INNOVATORS IN INVESTMENT

 
Government to the rescue of foreclosure victims

 

Geoffrey Newman | July 02, 2008


AT a briefing by Bell Potter's Peter Quinton last week, the veteran investment strategist expressed surprise that he had seen so little in the Australian media about the $US400 billion ($417 billion) housing rescue package currently making its tortuous way through the US Senate.


Under the bill, the federal Government would buy mortgages held by individuals in owner-occupied primary residences that are likely to go into foreclosure, as long as the bank that originally financed the mortgage agreed to write off up to a quarter of the debt.

 

Quinton sees this as a watershed for a US economy reeling from the sub-prime mortgage crisis, if it gets through intact. He says it should halt foreclosures, stop them adding to the already oversupplied housing market and therefore arrest the decline in house prices, which economists see as the root cause of America's economic woes.

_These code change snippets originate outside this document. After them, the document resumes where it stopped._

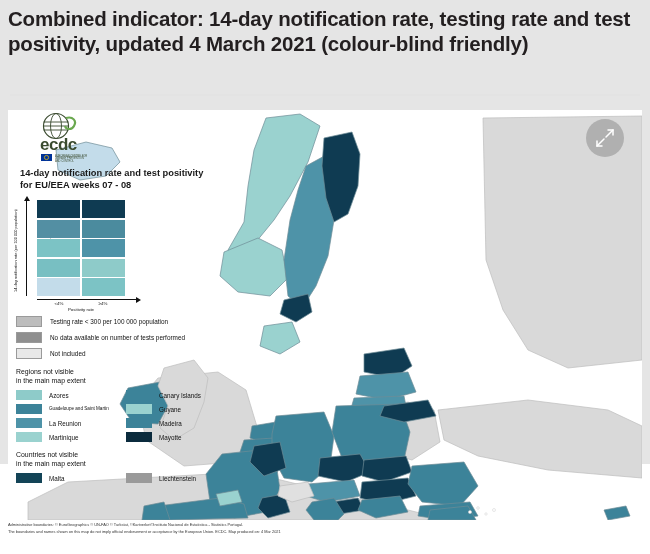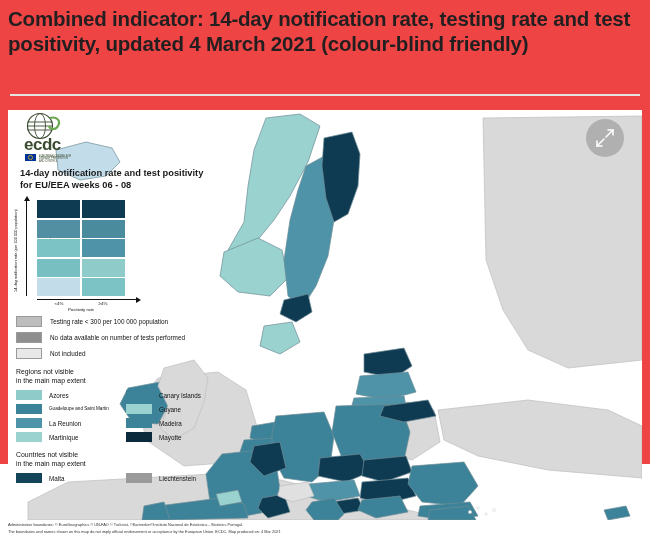--- a/index.html
+++ b/index.html
@@ -13,7 +13,7 @@
   #page {
     position: relative;
     width: 650px; height: 464px;
-    background: #ef4444;
+    background: #e5e5e5;
   }
 
   

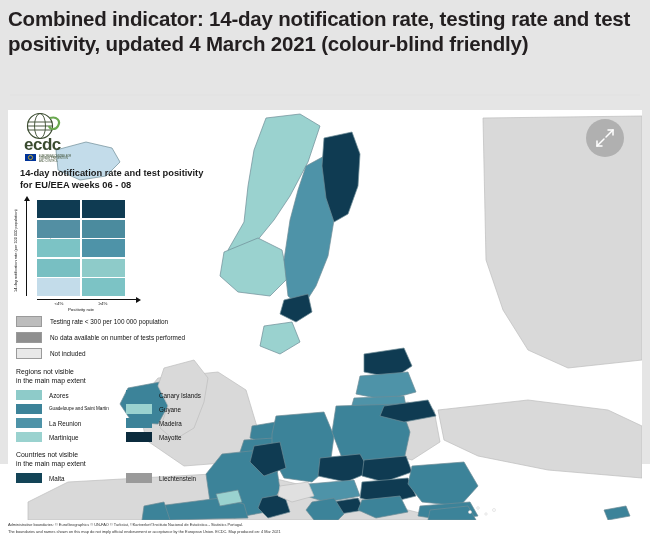--- a/index.html
+++ b/index.html
@@ -65,7 +65,7 @@
   }
 
   
-  .ecdc-logo { position: relative; width: 88px; height: 50px; margin-left: 4px; }
+  .ecdc-logo { position: relative; width: 88px; height: 50px; margin-left: 20px; }
   .ecdc-logo svg { display: block; }
 
   .legend-title {

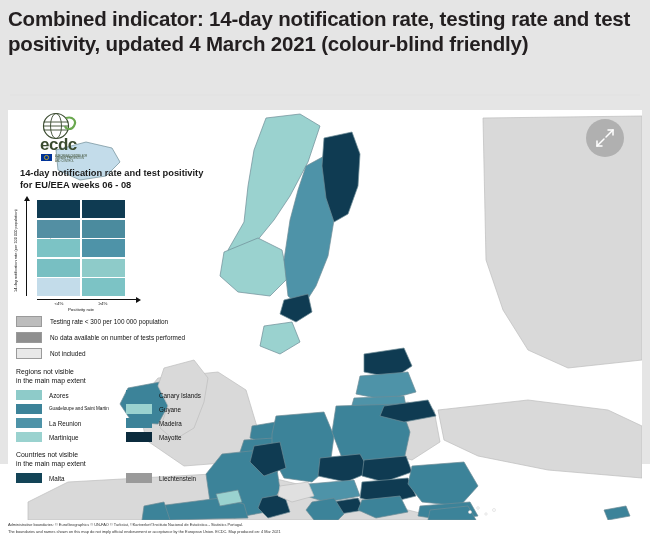--- a/index.html
+++ b/index.html
@@ -330,7 +330,7 @@
 
       <div class="legend-title">
         <div>14-day notification rate and test positivity</div>
-        <div>for EU/EEA weeks 06 - 08</div>
+        <div>for EU/EEA weeks 07 - 08</div>
       </div>
 
       <div class="matrix-wrap">

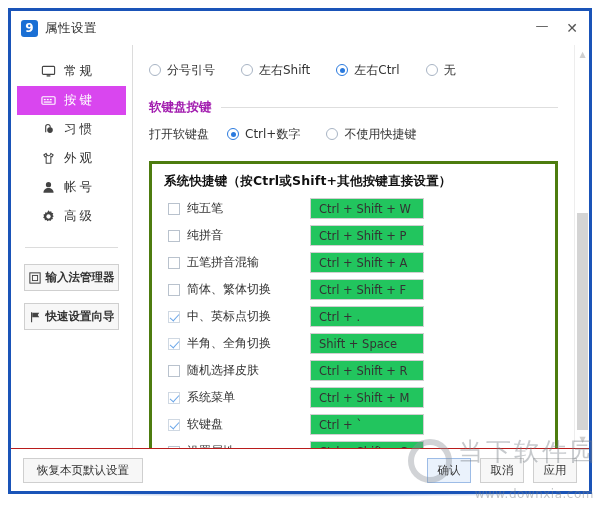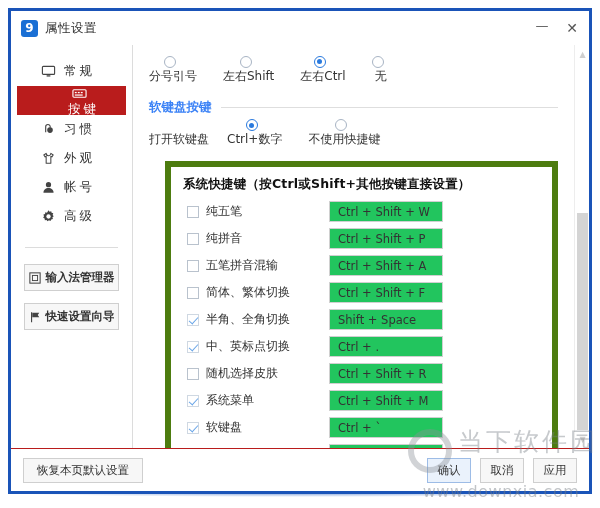--- a/index.html
+++ b/index.html
@@ -109,7 +109,6 @@
     font-size: 12px; color: #333;
     margin-right: 26px; cursor: default;
     white-space: nowrap;
-    flex-direction: column;
   }
   .rdo {
     width: 12px; height: 12px; border-radius: 50%;

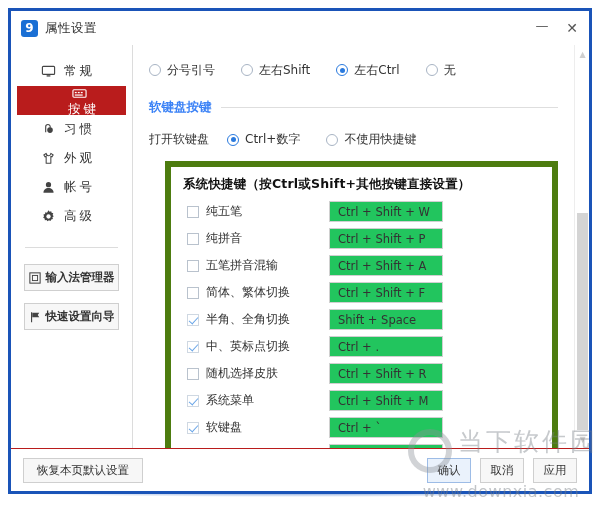--- a/index.html
+++ b/index.html
@@ -78,7 +78,7 @@
     flex: 0 0 15px;
   }
   .nav-item .nv-ico svg { display:block; }
-  .nav-item.active { background: #b91c1c; color: #ffffff; flex-direction: column; }
+  .nav-item.active { background: #d946ef; color: #ffffff; }
 
   #nav-sep {
     height: 1px; background: #dcdcdc;

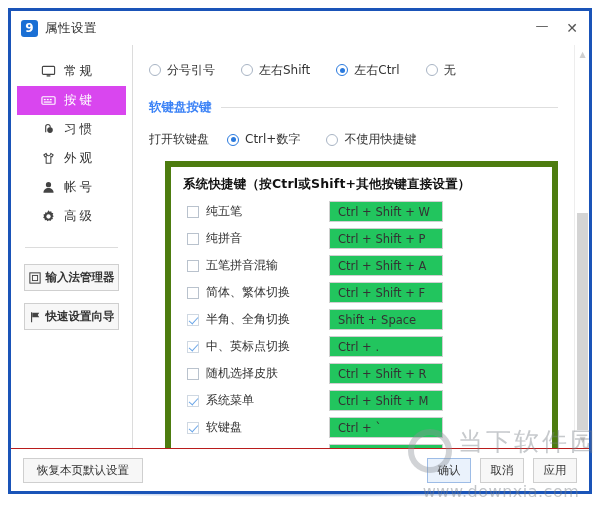--- a/index.html
+++ b/index.html
@@ -129,7 +129,7 @@
     margin-top: 14px; margin-bottom: 4px;
   }
   .sec-head .sh-txt {
-    font-size: 12.5px; font-weight: bold; color: #3b82f6;
+    font-size: 12.5px; font-weight: bold; color: #a21caf;
     white-space: nowrap;
   }
   .sec-head .sh-rule {

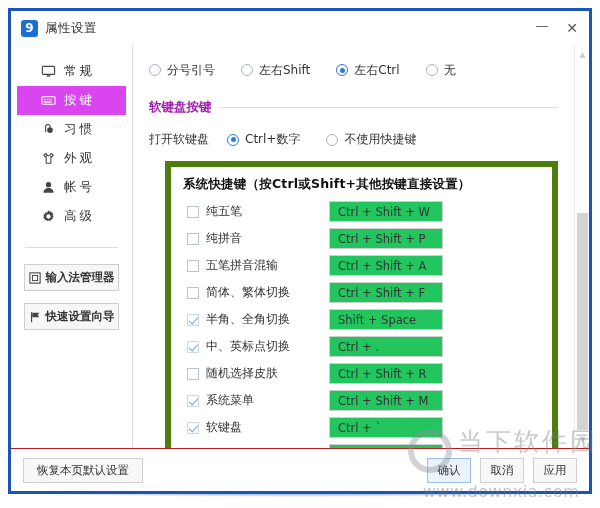--- a/index.html
+++ b/index.html
@@ -136,7 +136,7 @@
     flex: 1 1 auto; height: 1px; background: #dedede; margin-left: 9px;
   }
 
-  .field-row { display: flex; align-items: flex-end; height: 28px; }
+  .field-row { display: flex; align-items: center; height: 28px; }
   .field-label { font-size: 12px; color: #333; width: 78px; flex: 0 0 78px; }
 
   

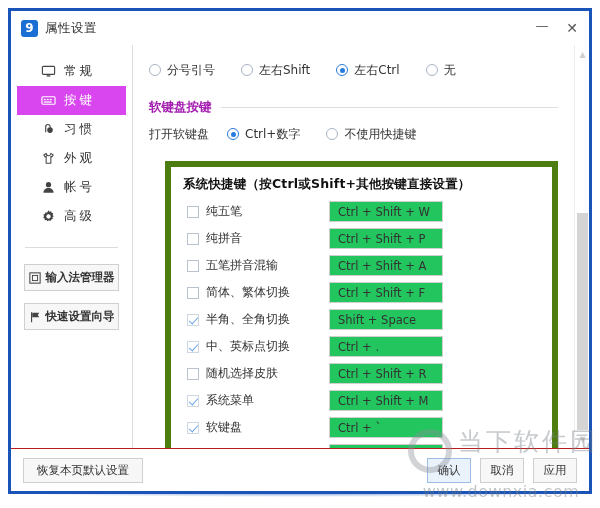--- a/index.html
+++ b/index.html
@@ -141,11 +141,10 @@
 
   
   #shortcut-box {
-    border: 6px solid #4d7c0f;
+    border: 3px solid #4d7c0f;
     margin-top: 13px;
     padding: 9px 12px 10px 12px;
     position: relative;
-    margin-left: 16px;
   }
   #shortcut-title {
     font-size: 12.5px; font-weight: bold; color: #111;

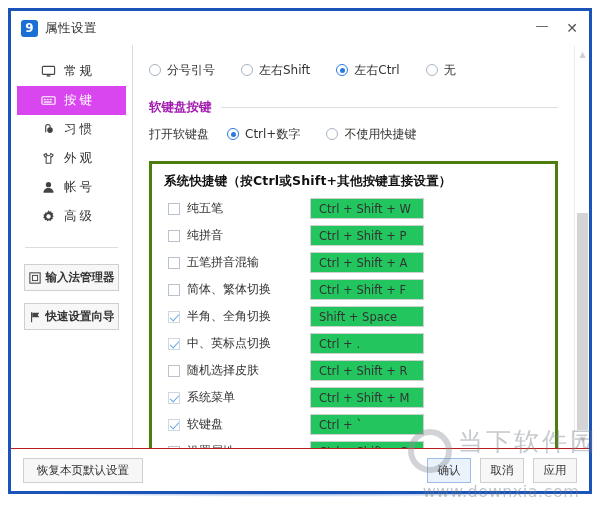--- a/index.html
+++ b/index.html
@@ -428,17 +428,17 @@
           <div class="sc-row">
             <div class="sc-check">
               <span class="cbx on"></span>
+              <span>中、英标点切换</span>
+            </div>
+            <div class="sc-input">Ctrl + .</div>
+          </div>
+
+          <div class="sc-row">
+            <div class="sc-check">
+              <span class="cbx on"></span>
               <span>半角、全角切换</span>
             </div>
             <div class="sc-input">Shift + Space</div>
-          </div>
-
-          <div class="sc-row">
-            <div class="sc-check">
-              <span class="cbx on"></span>
-              <span>中、英标点切换</span>
-            </div>
-            <div class="sc-input">Ctrl + .</div>
           </div>
 
           <div class="sc-row">

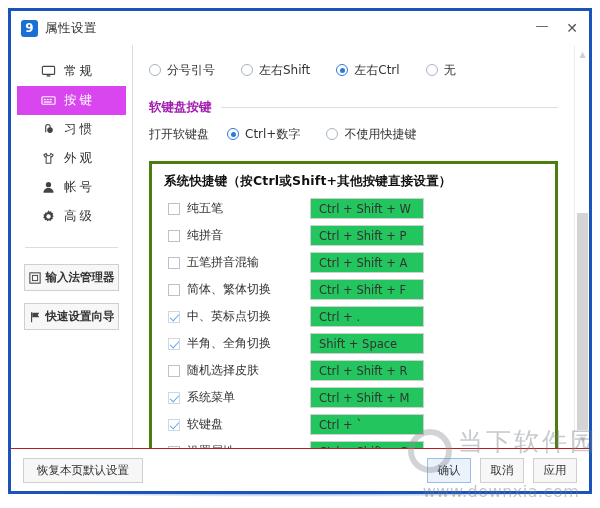--- a/index.html
+++ b/index.html
@@ -242,9 +242,9 @@
     white-space: nowrap;
   }
   #wm-url {
-    font-size: 16px; color: rgba(120,126,134,.46);
+    font-size: 12px; color: rgba(120,126,134,.46);
     letter-spacing: .5px; line-height: 1;
-    text-align: center; margin-top: 11px; margin-right: 4px;
+    text-align: right; margin-top: 5px; margin-right: 4px;
   }
 </style>
 </head>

He notes that government intervention to bail out the US financial system would hardly be unprecedented. Governments, he says, will always come to the rescue if the potential damage to the wider economy is serious enough, regardless of the culpability of those who caused the problem.

 

He cites the Great Depression, the US Savings & Loans crisis and the Swedish and Japanese banking crises as other examples where the authorities stepped in and capitalism took a holiday.

 

And when governments intervene, the economy and share markets typically recover quickly, he says. It's a reminder to Australian investors that the turning point in our share market could be fast and sharp.